Now lets go to level 2, which is the same, but for seven days in a row. Deadline: 15th August.
Tá mé iontach sona!
Some three weeks ago I commited myself to send a text a day for seven days in a row by the end of June to give myself the “level 1”. Now, at the end of June, I see this didn’t work very well.
I don’t consider this a failure, as I have learnt another way not to motivate myself enough to keep using Irish. And learning what does not work is as important as learning what does work. So I will try something different (because as everybody knows, if we keep doing the same things, usually we will keep getting the same results).
So, as “R” in “smartest” stands for “reprogrammable”, I will reprogram my goal to improve it. Here is the new short-term goal:
send one text a day for four days in a row by the 15th of July. If I succeed, I will give myself the “level 1” in this goal.
Then, when I succeed with this easier goal, I will go for the next step. I really need to find space in my busy life to start using this language!
I spent the weekend in Isle of Man, and I have discovered some aspects of the island’s language: Manx. I have also bought some books of Manx language at the Manx museum. I don’t have a direct interest in the Manx language (though it is very interesting), as I want to focus on Irish, but I am indirectly interested, as it is quite similar.
I would say that Manx is to Irish as Portuguese is to Spanish, but having a very different spelling.
I already knew about the existence of Manx, but having a “direct” contact with it, and discovering that I could understand some words to get the general picture of a conversation was encouraging and motivating. I really hope that Manx people succeed in recovering their beautiful language.
Five days ago I said I was going to text once a day an Irish speaker friend, and meet once a week. It is being hard, because I have forgot three important things that are essential when designing goals:
1) The goal has to have a deadline, an expiration date.
2) The success conditions have to be clear and objective.
3) When a goal is challenging or long-term (as this one) it has to be split into smaller, easy achievable goals
So, it is not enough to commit to text once a day, as psychologycally it would be exhaustive: I would do it the first days, but as it has no expiration date, my mind would put the expiration date very soon.
So here is the short-term goal:
send one text a day for seven days in a row by the end of June, and meet once an Irish speaking friend to (try to) chat in Irish. If I succeed, I will give myself the “level 1” in this goal.
and the success conditions + deadline:
I will consider I have succeeded in the overall goal if before 2010 I am able to chat in Irish as well as I speak now in Portuguese, which means that, even if I don’t speak perfectly, another speaker can be able to speak with me comfortably enough to keep speaking in Irish after one hour.
Ok, I recognise it: I am an eternal beginner in Irish. But I want to change this. It is difficult to learn Irish, because English is so used here in Dublin that nobody has actually the need to speak the national language (a “problem” I don’t think I would have in Germany, France, Russia, Spain, etc).

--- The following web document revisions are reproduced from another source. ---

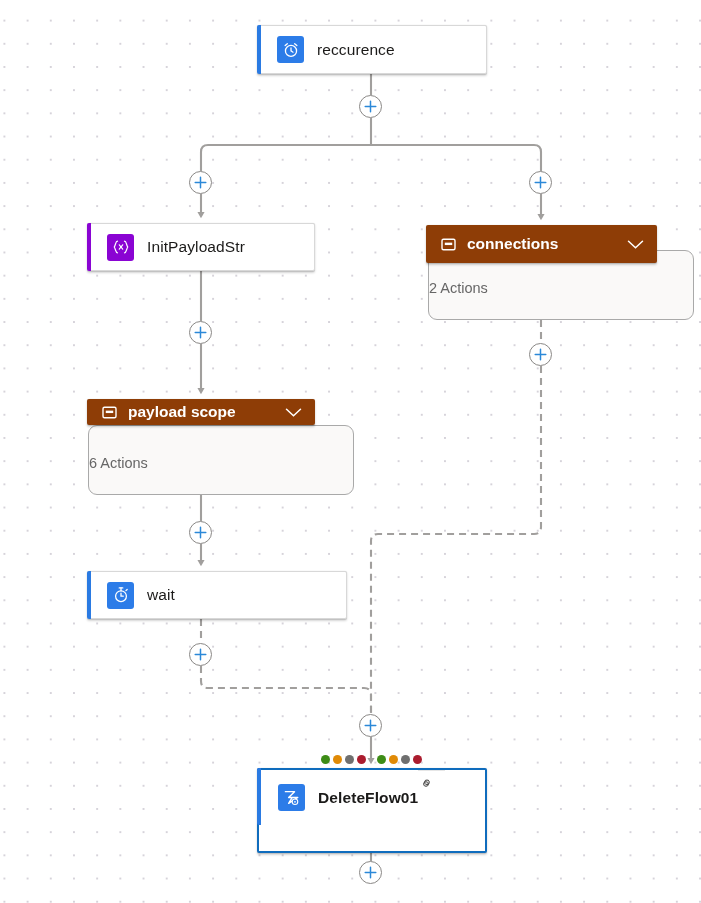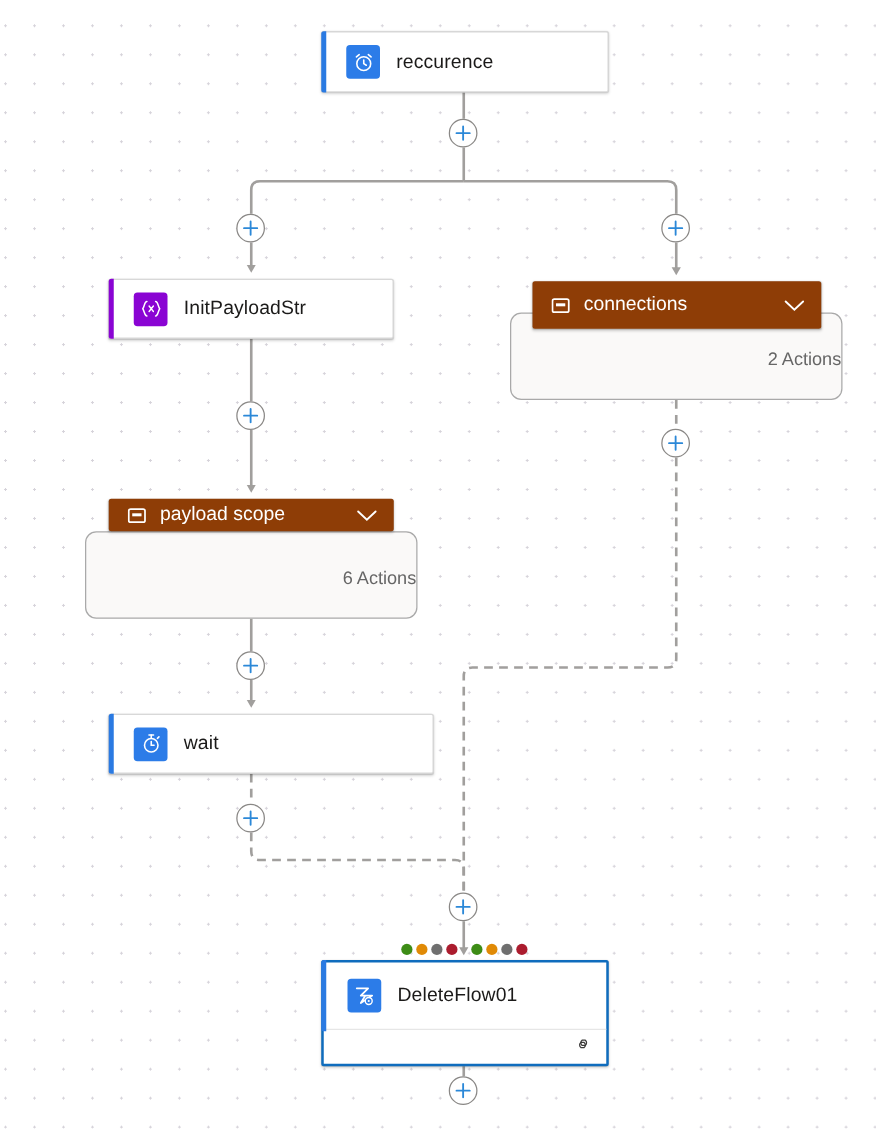--- a/index.html
+++ b/index.html
@@ -143,6 +143,7 @@
     font-size: 15.5px;
     color: #ffffff;
     white-space: nowrap;
+    font-weight: bold;
   }
   .scope .header .chev {
     margin-left: auto;

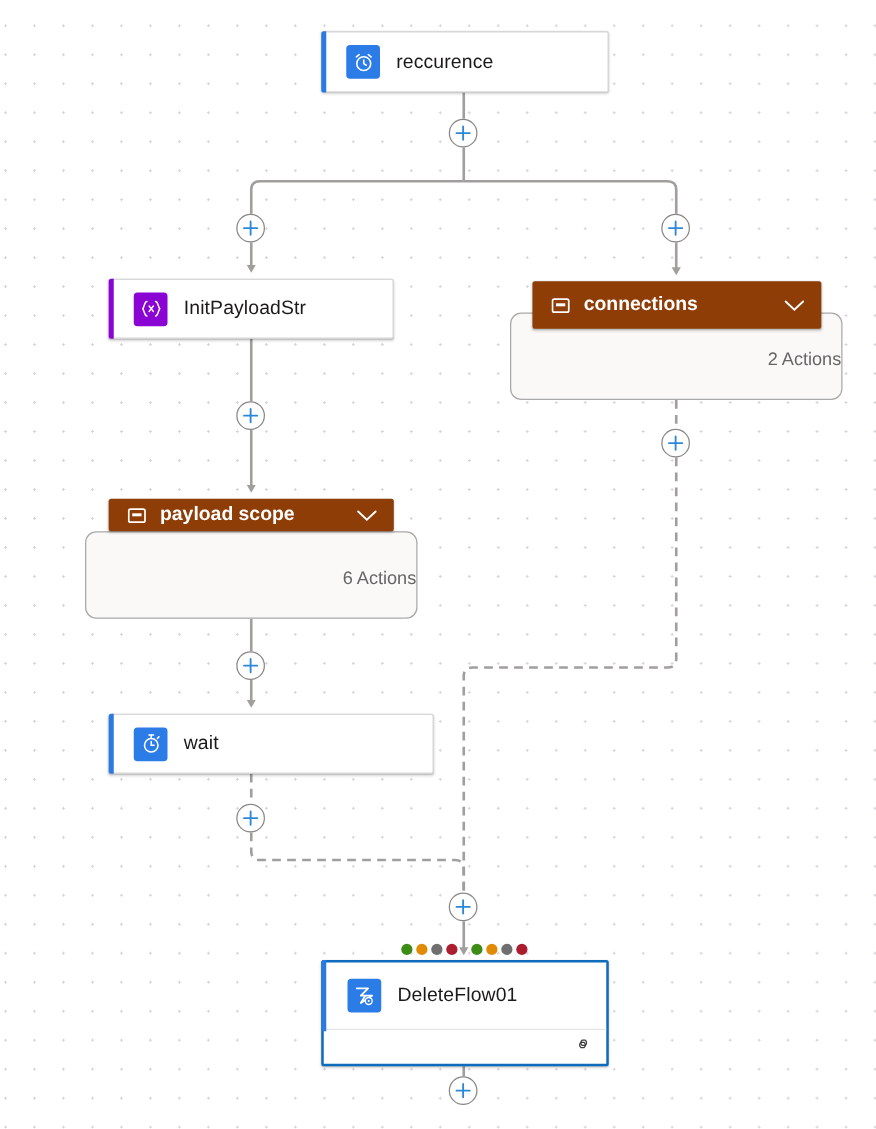--- a/index.html
+++ b/index.html
@@ -115,8 +115,9 @@
     border: 1px solid #a9a9a9;
     border-radius: 9px;
     display: flex;
-    justify-content: flex-end;
+    justify-content: flex-start;
     padding-top: 29px;
+    margin-left: 20px;
   }
   .scope .body .count {
     font-size: 14.5px;

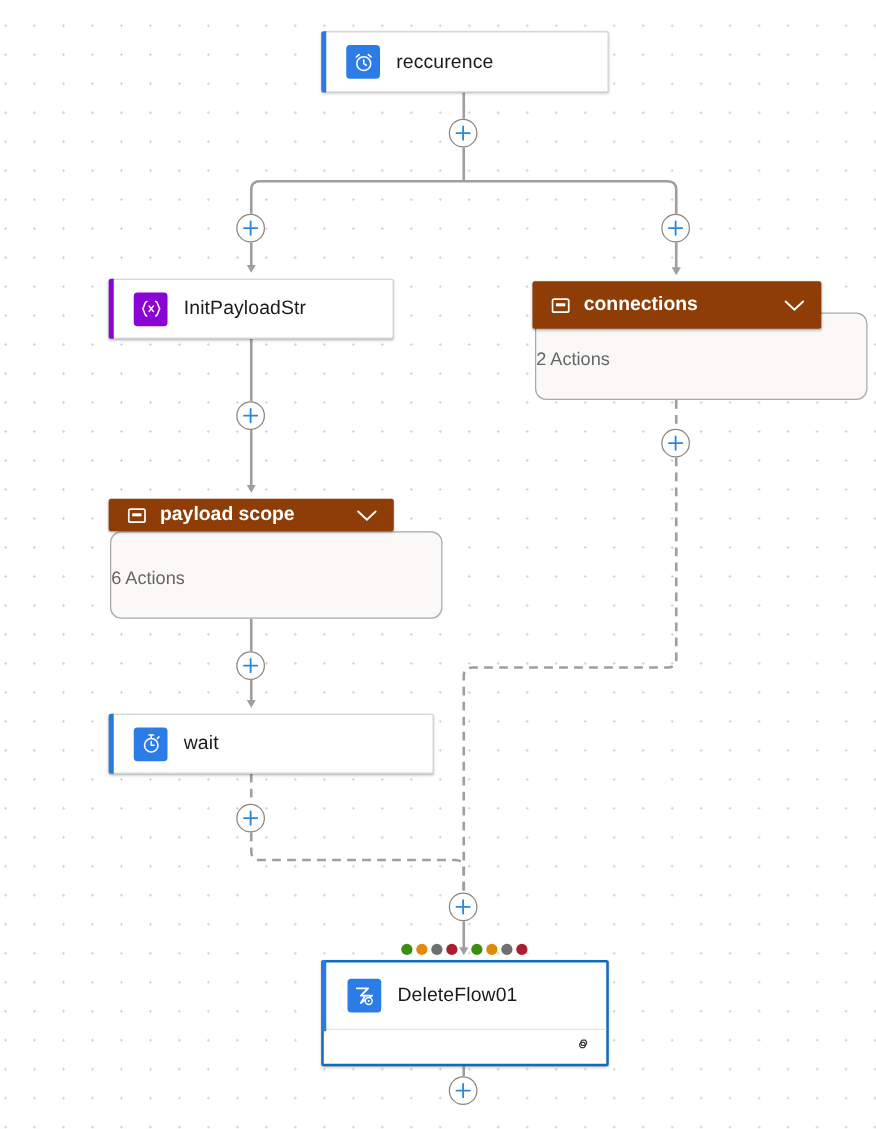--- a/index.html
+++ b/index.html
@@ -66,9 +66,10 @@
   
   .node.selected {
     border: 2px solid #0f6cbd;
-    flex-direction: column;
+    flex-direction: row;
     align-items: stretch;
     padding: 0;
+    font-weight: bold;
   }
   .node.selected .row-main {
     display: flex;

Everything you can find in Irish, you find it in English as well.
So you have to make an extra effort to learn the language (apart the fact that it is quite different than the other languages I know), an effort you don’t have to do in other countries!
I am ok with that. So, I think I will start meeting friends who speak good Irish, hoping they will have patience enough. I commit myself to text once a day an Irish speaker friend and meet once a week.
So, when will I know I achieved this goal? that’s what I will think for the next entry ;) (suggestions are welcome).